EVだと,普通の人なら1週間に1回ぐらいの充電だろうか。走行距離を考えると,80%充電ではなく100%充電をするだろう。しかも,20%とか10%までギリギリまで充電しない人もあまりいないだろう。たとえば50%,あるいは60%ぐらいになれば充電ステーションにつなぐ。これは,バッテリーの寿命をさらに短くしていることになる。
バッテリーのリサイクルも進んでいない。EV用なら製造メーカーも限られているが,スマホ用の内蔵バッテリーも,モバイルバッテリーも,日本だけでなく,主に中国のバッテリーも多く使われている。形状も千差万別。中の構造も不明。使い方によっては,パッケージが膨れてしまっているバッテリーもある。これを分解して部品単位に分離し,リサイクルを図ろうというリサイクル業者もまずないだろう。結局はリサイクルと言って廃バッテリーを集めては,不法投機,不法埋め立て,不法焼却などでほとんど資源化されていないだろう。
1個のバッテリーの利用時間は,どんどん短くなっているのではないだろうか。しかも1個のバッテリーの容量は大きくなっている。貴重な材料をより多く使いながら,利用時間が短くなっているのではないか。つまり,同じ量の材料に換算すると,取り出せるエネルギーが減っているのではないかと思うのである。
しかも,材料が増えた分,廃棄される量も増える。
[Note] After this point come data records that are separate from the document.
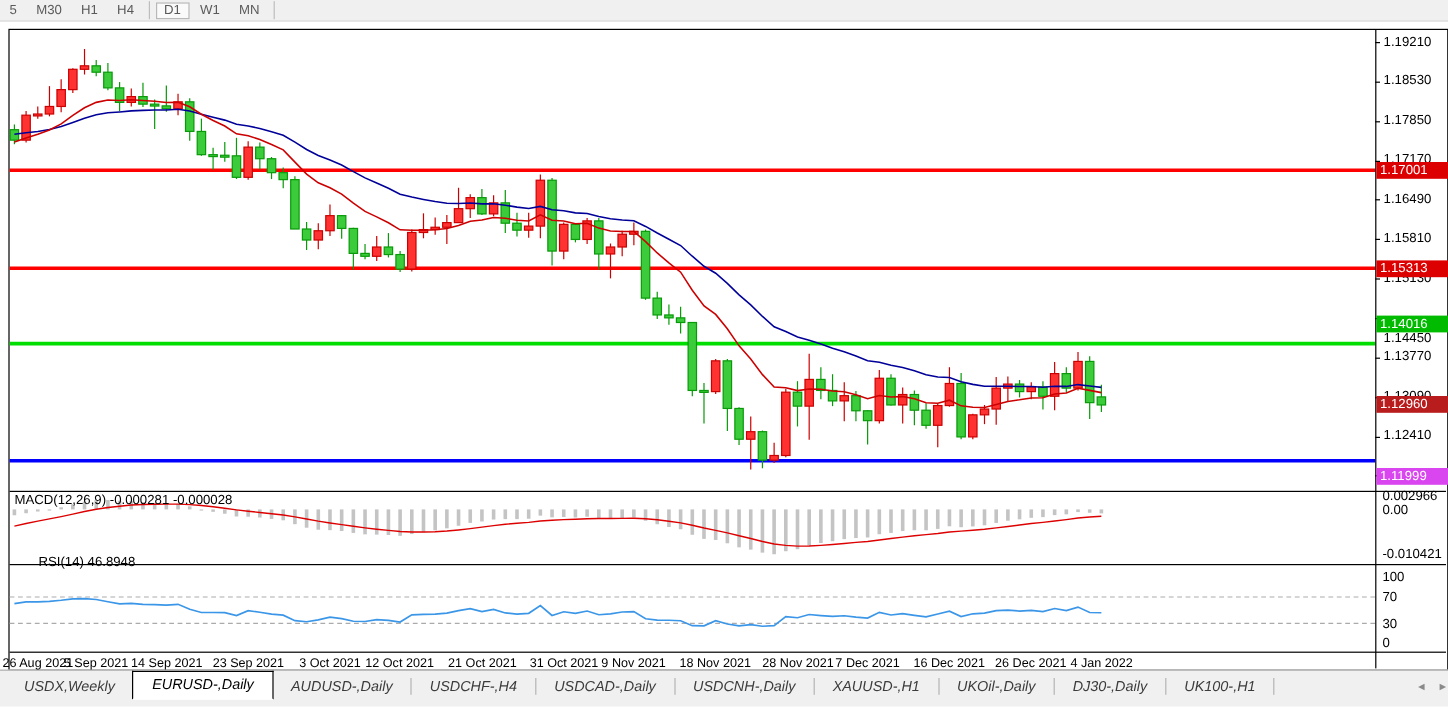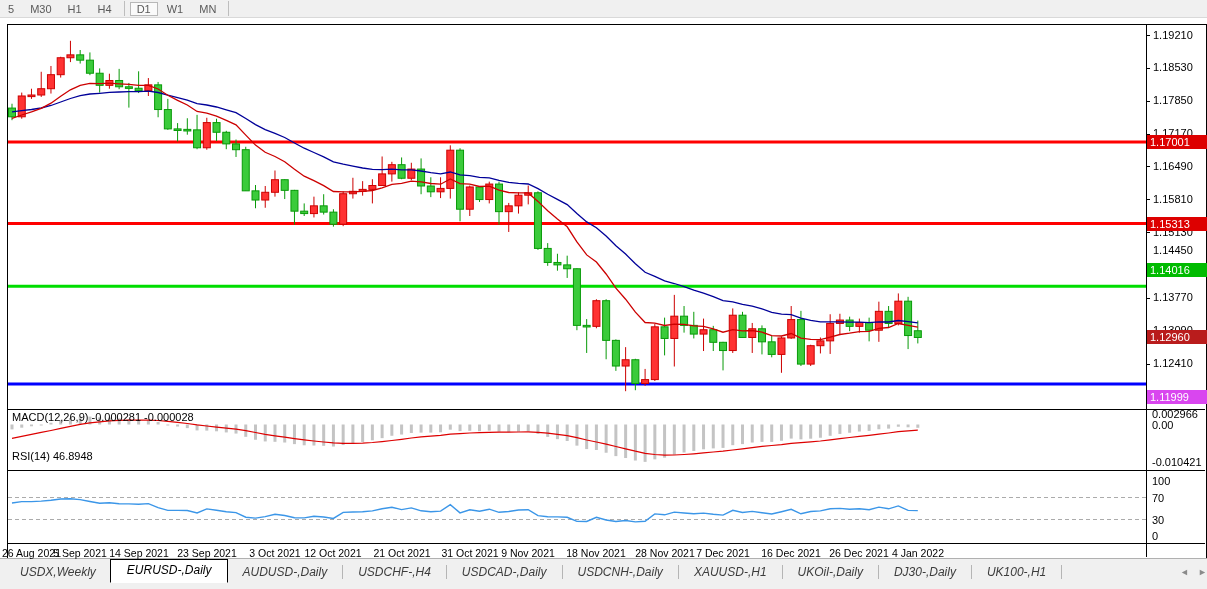--- a/index.html
+++ b/index.html
@@ -373,7 +373,7 @@
       <div class="tick-dash" style="top: 232px;"></div>
       <div class="tick-label" style="top: 226px;">1.15130</div>
       <div class="tick-dash" style="top: 265px;"></div>
-      <div class="tick-label" style="top: 244px;">1.14450</div>
+      <div class="tick-label" style="top: 276px;">1.14450</div>
       <div class="tick-dash" style="top: 298px;"></div>
       <div class="tick-label" style="top: 291px;">1.13770</div>
       <div class="tick-dash" style="top: 331px;"></div>

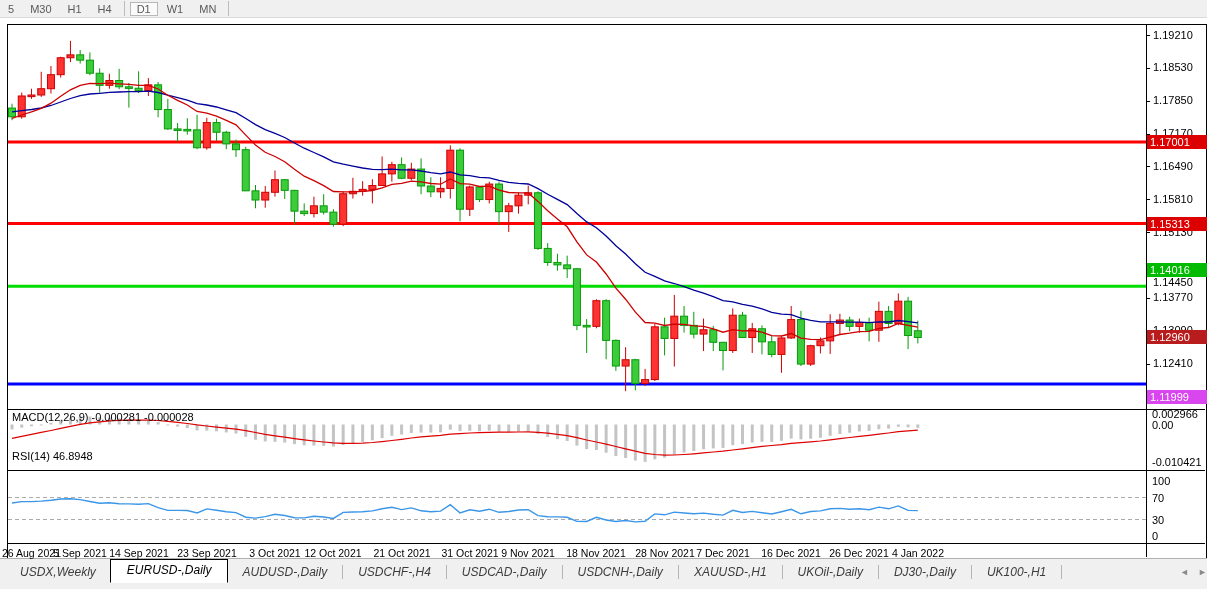--- a/index.html
+++ b/index.html
@@ -393,7 +393,7 @@
   <div class="ind-label" style="top:411px;">
     <span>MACD(12,26,9)</span> <span>-0.000281 -0.000028</span>
   </div>
-  <div class="ind-label" style="top:450px;">RSI(14) 46.8948</div>
+  <div class="ind-label" style="top:463px;margin-left:20px;">RSI(14) 46.8948</div>
 
   <div id="macd-axis">
       <div class="macd-tick" style="top: 408px;">0.002966</div>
その分,多くの材料を使って,新しいバッテリーを作らなければならない。やはり,どこかで材料は枯渇するのではないかと考える。
日本や中国で開発が進んでいる固体電解質乾電池は,これの解決策になるのだろうか。筆者は,ここは化学反応ではなく,物理現象を使うキャパシターの登場を期待したいところである。コンデンサーの原理なので,ごく短時間(おそらく数秒)で満充電でき,劣化もほとんどないからである。
乾電池ですら,結局は大量に廃棄されている。バッテリーは便利だが,どう考えても今の時代に合っていないと思う。
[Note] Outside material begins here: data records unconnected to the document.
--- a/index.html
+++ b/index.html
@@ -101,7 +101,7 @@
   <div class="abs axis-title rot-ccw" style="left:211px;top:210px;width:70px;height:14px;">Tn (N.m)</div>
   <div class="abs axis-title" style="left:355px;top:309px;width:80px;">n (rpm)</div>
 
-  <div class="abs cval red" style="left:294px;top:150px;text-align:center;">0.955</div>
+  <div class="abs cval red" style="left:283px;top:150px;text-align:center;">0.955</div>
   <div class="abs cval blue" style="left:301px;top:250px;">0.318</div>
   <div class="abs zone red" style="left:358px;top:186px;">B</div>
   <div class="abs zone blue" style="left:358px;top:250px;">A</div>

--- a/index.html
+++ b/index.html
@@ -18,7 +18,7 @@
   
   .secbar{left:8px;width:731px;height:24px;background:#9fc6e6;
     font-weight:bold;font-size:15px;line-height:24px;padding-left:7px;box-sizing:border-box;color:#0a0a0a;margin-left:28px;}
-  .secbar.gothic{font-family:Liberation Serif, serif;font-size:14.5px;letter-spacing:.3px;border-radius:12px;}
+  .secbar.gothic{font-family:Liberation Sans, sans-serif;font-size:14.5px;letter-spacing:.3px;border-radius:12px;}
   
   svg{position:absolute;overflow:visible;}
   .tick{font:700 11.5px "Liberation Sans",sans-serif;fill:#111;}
海外には,エネルギーの貯蔵技術として,バッテリーではなく,重力エネルギーに変換したり,温度エネルギー(砂を温めて保管する)に変換したり,空気圧エネルギーに変換したりする設備が作られている。いいアイディアだと思う。日本にはそういう発想がない。揚水発電以外はバッテリーだけである。
バッテリーの適切な回収場所がないので,筆者の部屋にはガラケー時代のバッテリーも多数残っている。責任を持ってリサイクルしてくれる場所が見つからないのである。
このまま,ゴミとしていずれは処分されてしまうのだろうか。同じような運命のバッテリーが,世の中のほとんどではないかと思うのである。